▸ Records to use
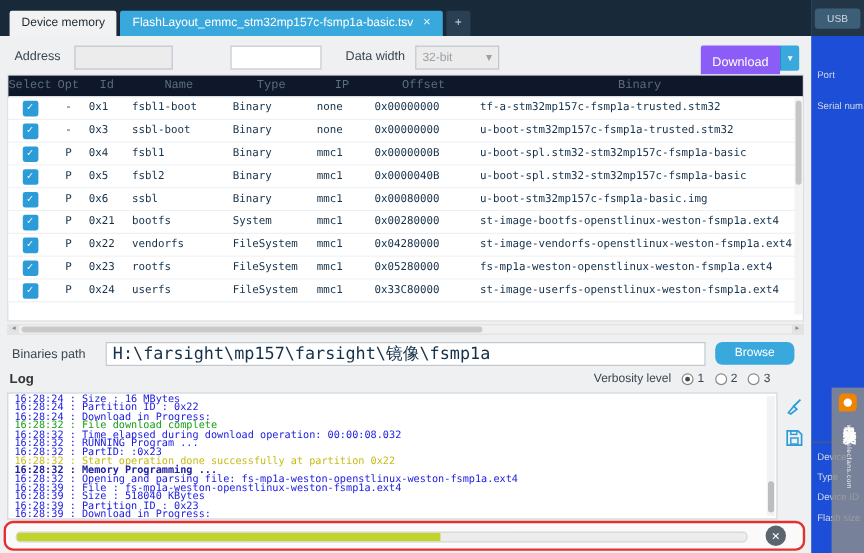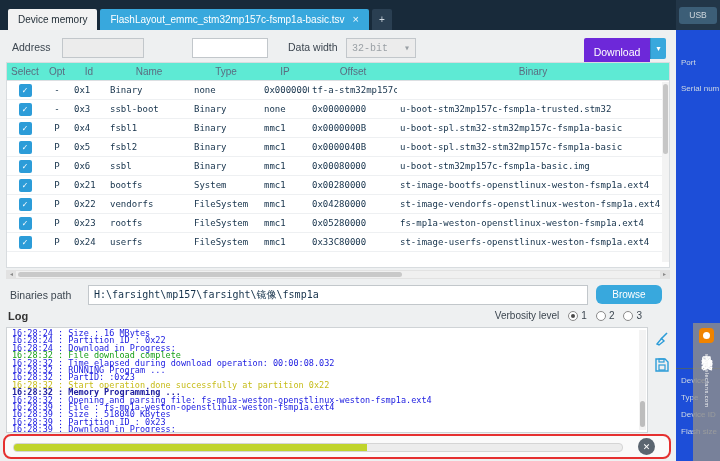"32-bit" .fake-select { font-family: Liberation Mono, monospace -> none }
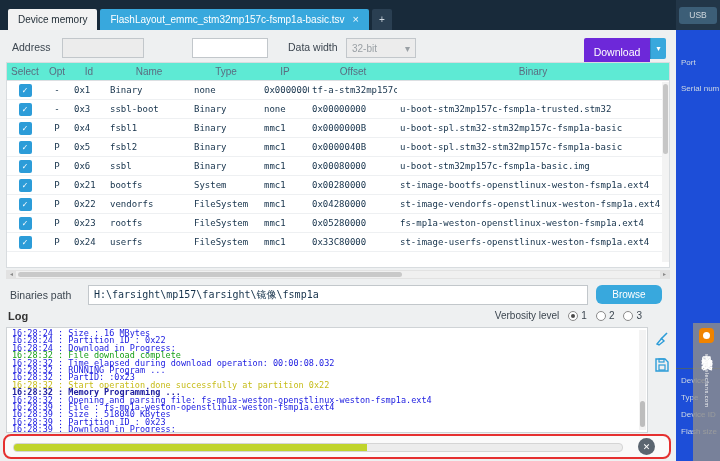"Download" .dl-btn { background: #6d28d9 -> #8b5cf6 }
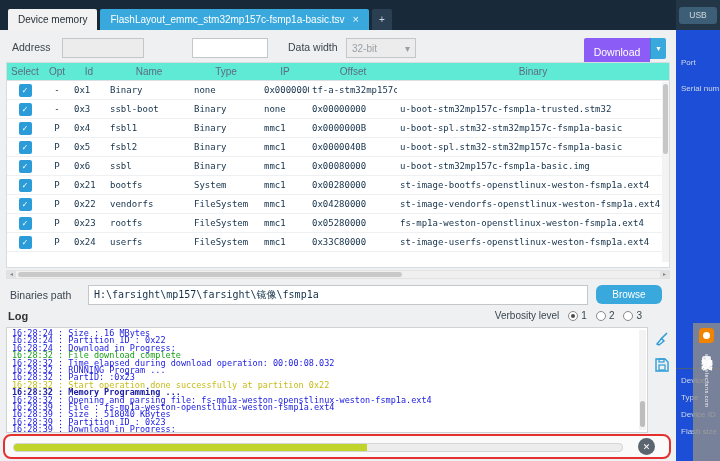"Select" .thead { background: #5eead4 -> #0f172a; font-family: none -> Liberation Mono, monospace }
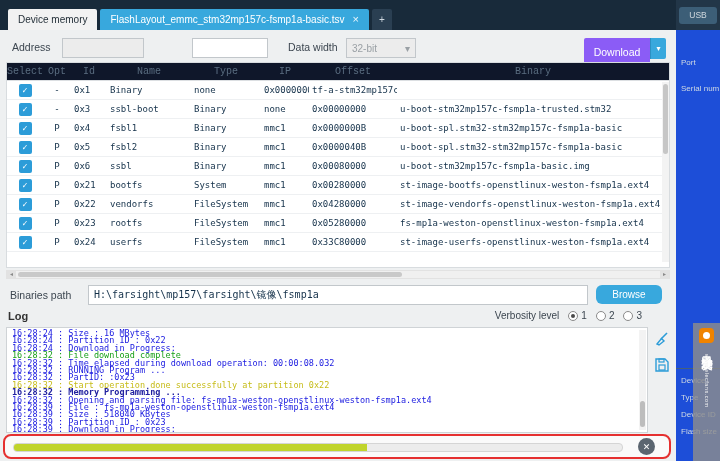"fsbl1-boot" div.td { html: none -> <div>fsbl1-boot</div> }
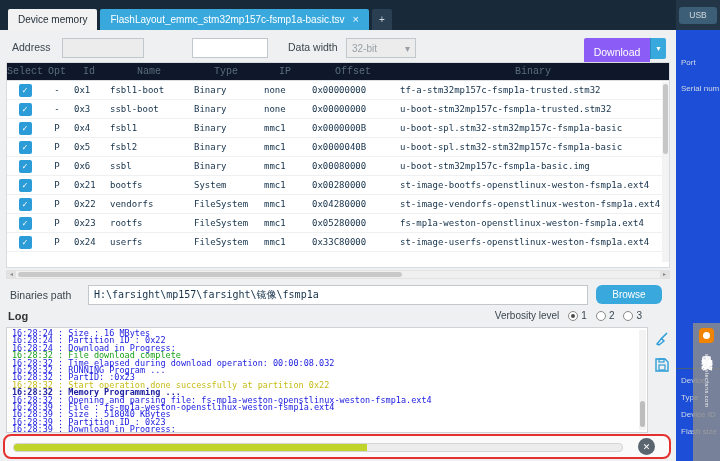"H:\farsight\mp157\farsight\镜像\fsmp1a" .bin-input { font-size: 10px -> 14px }
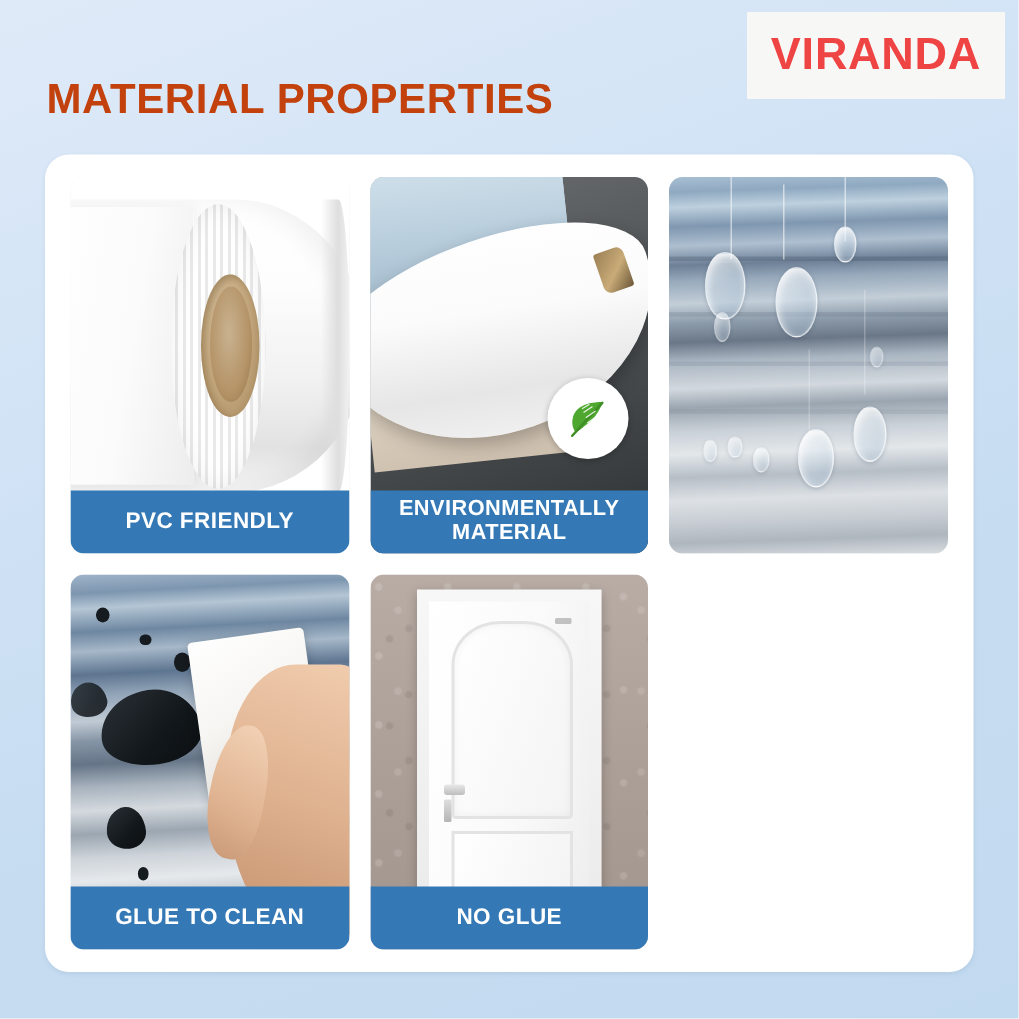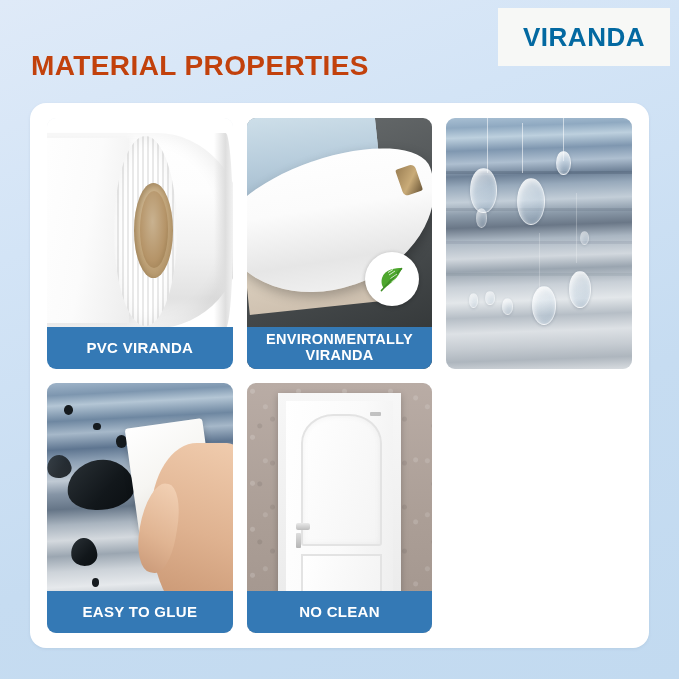"VIRANDA" .brand-text { color: #0369a1 -> #ef4444; font-size: 26px -> 30px }
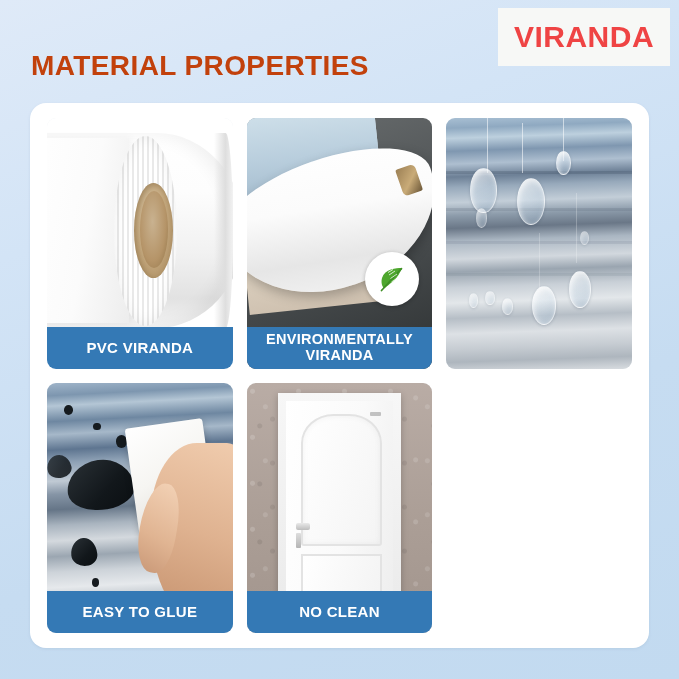"PVC VIRANDA" div.card-label { text: VIRANDA -> FRIENDLY }
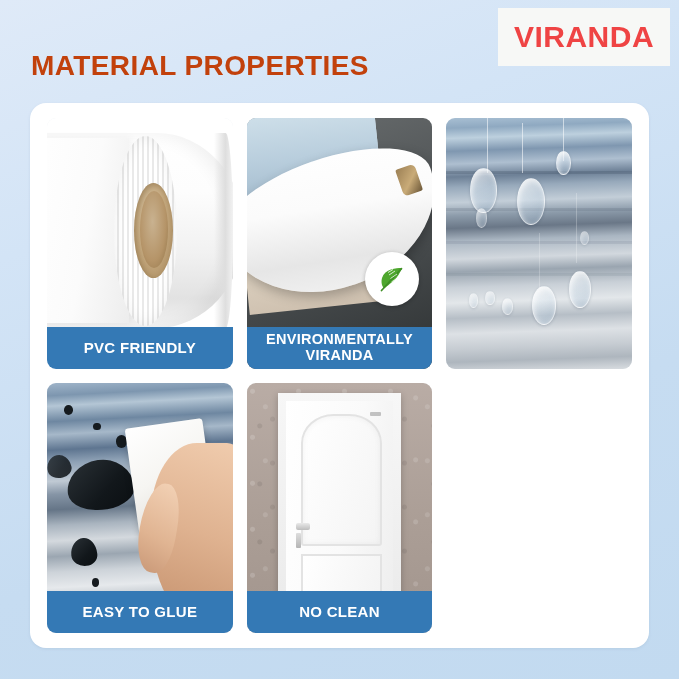"ENVIRONMENTALLY VIRANDA" div.card-label { text: VIRANDA -> MATERIAL }
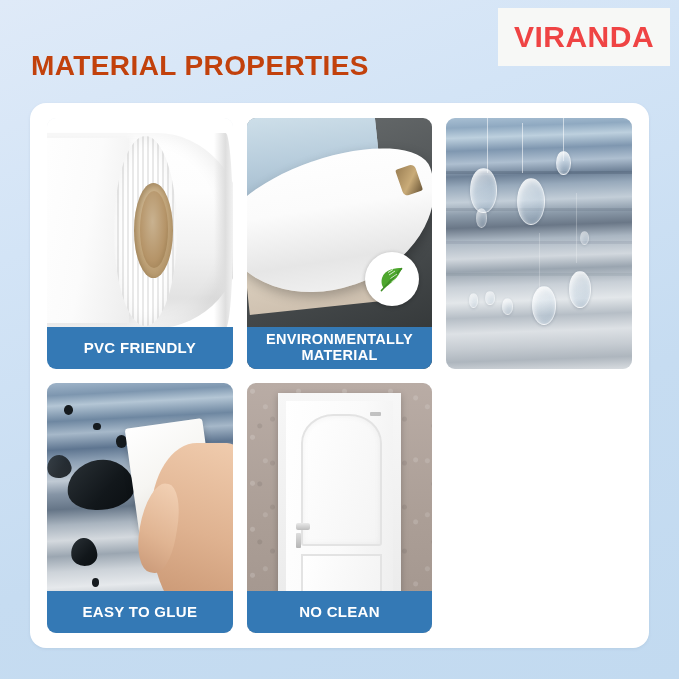"EASY TO GLUE" div.card-label { text: EASY TO GLUE -> GLUE TO CLEAN }
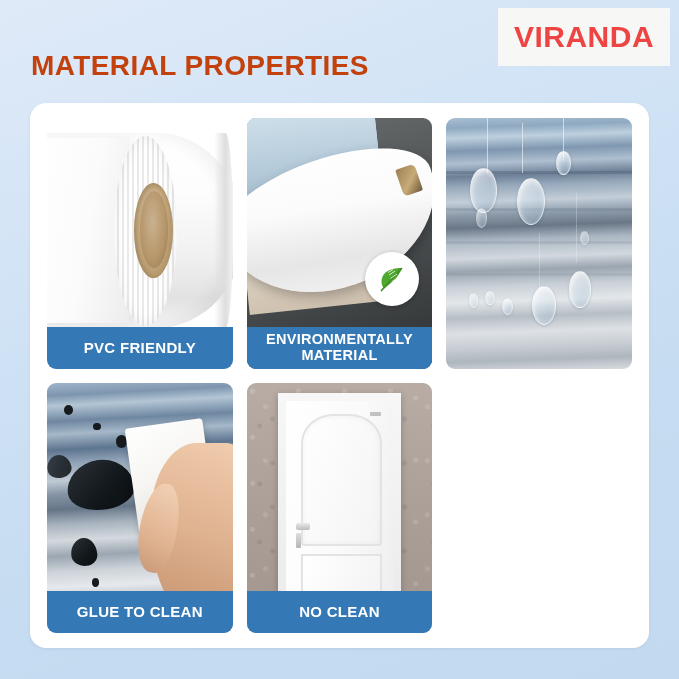"NO CLEAN" div.card-label { text: CLEAN -> GLUE }
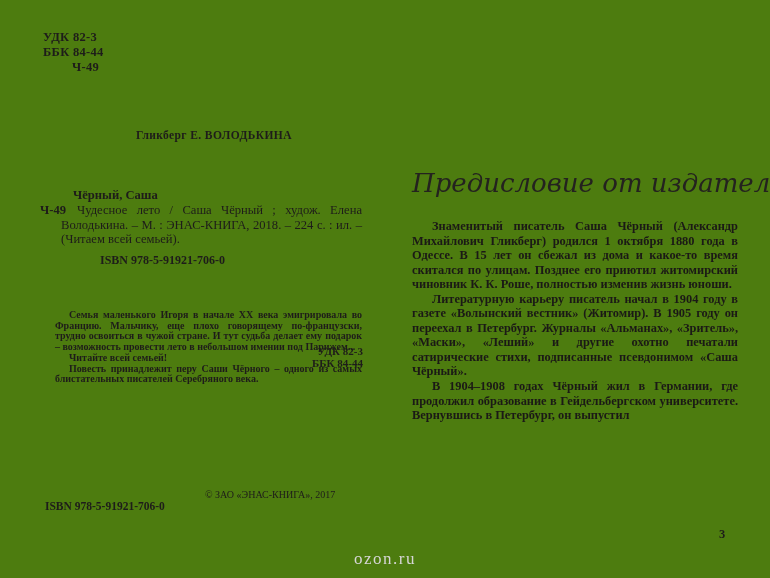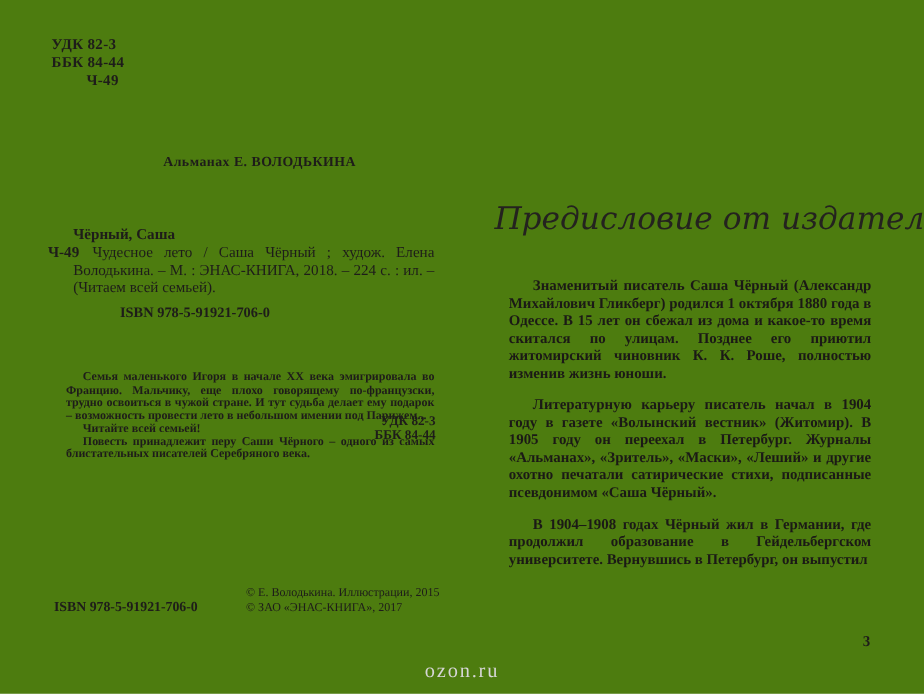"Альманах Е. ВОЛОДЬКИНА" div.abs { text: Альманах -> Гликберг }
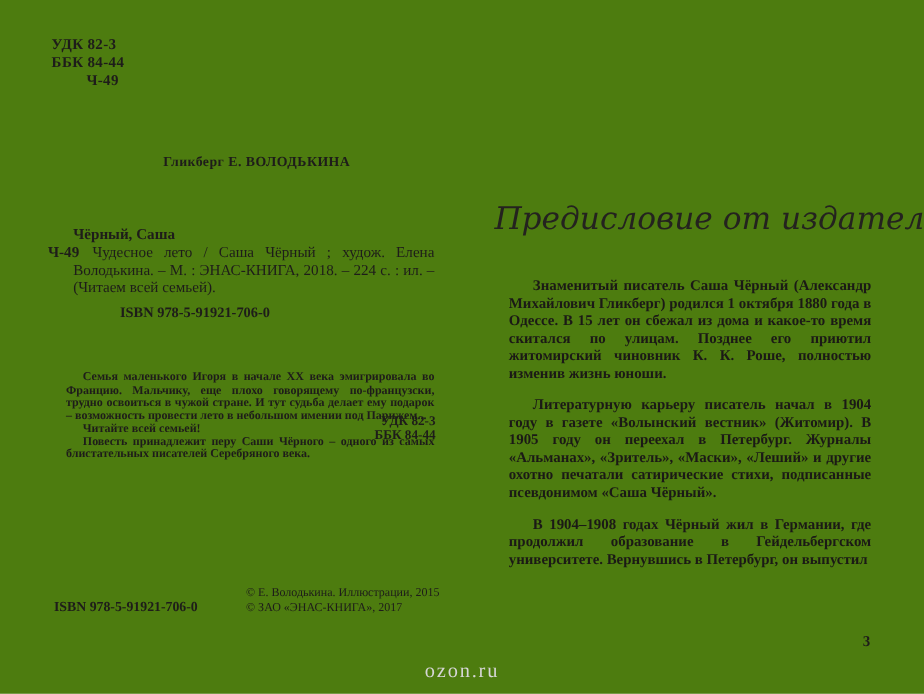"Чёрный, Саша" .bib-author { margin-left: none -> 12px }
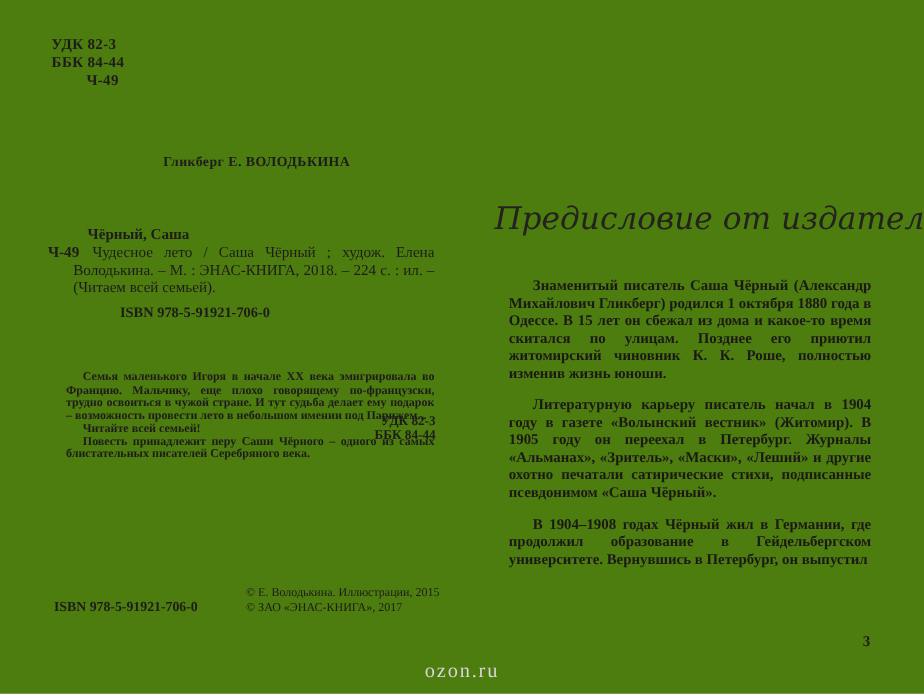"Знаменитый писатель Саша Чёрный" .preface-body p { margin: 12px -> 0 }
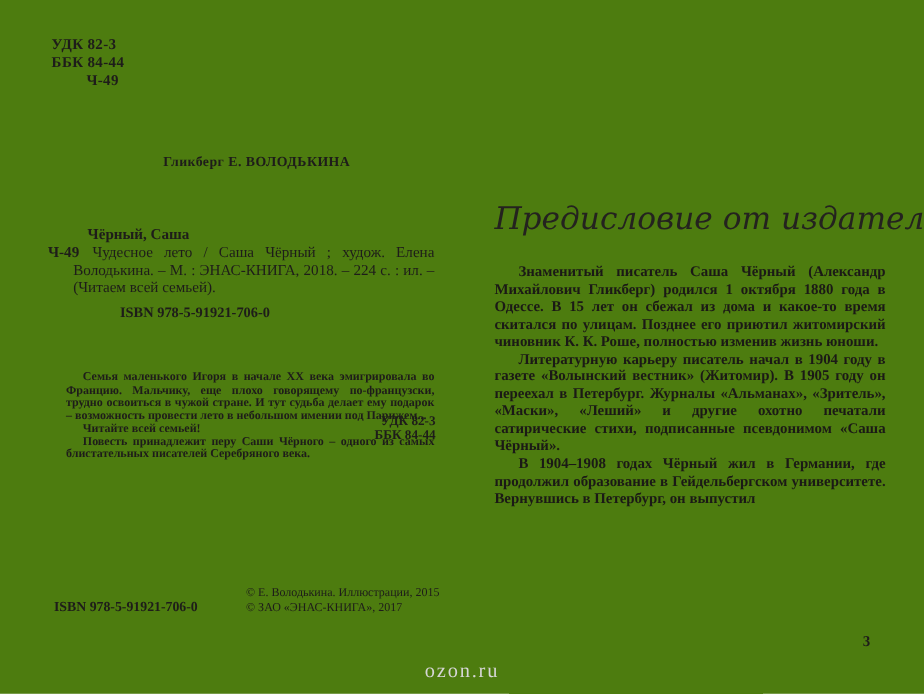"© Е. Володькина. Иллюстрации, 2015" div { html: <div>© Е. Володькина. Иллюстрации, 2015</div> -> none }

▸ What you are asked to do
Word for word and without any pictures, return all of the lines above.

▸ Finished task
"32-bit" .fake-select { font-family: Liberation Mono, monospace -> none }
"Download" .dl-btn { background: #6d28d9 -> #8b5cf6 }
"Select" .thead { background: #5eead4 -> #0f172a; font-family: none -> Liberation Mono, monospace }
"fsbl1-boot" div.td { html: none -> <div>fsbl1-boot</div> }
"H:\farsight\mp157\farsight\镜像\fsmp1a" .bin-input { font-size: 10px -> 14px }
"VIRANDA" .brand-text { color: #0369a1 -> #ef4444; font-size: 26px -> 30px }
"PVC VIRANDA" div.card-label { text: VIRANDA -> FRIENDLY }
"ENVIRONMENTALLY VIRANDA" div.card-label { text: VIRANDA -> MATERIAL }
"EASY TO GLUE" div.card-label { text: EASY TO GLUE -> GLUE TO CLEAN }
"NO CLEAN" div.card-label { text: CLEAN -> GLUE }
"Альманах Е. ВОЛОДЬКИНА" div.abs { text: Альманах -> Гликберг }
"Чёрный, Саша" .bib-author { margin-left: none -> 12px }
"Знаменитый писатель Саша Чёрный" .preface-body p { margin: 12px -> 0 }
"© Е. Володькина. Иллюстрации, 2015" div { html: <div>© Е. Володькина. Иллюстрации, 2015</div> -> none }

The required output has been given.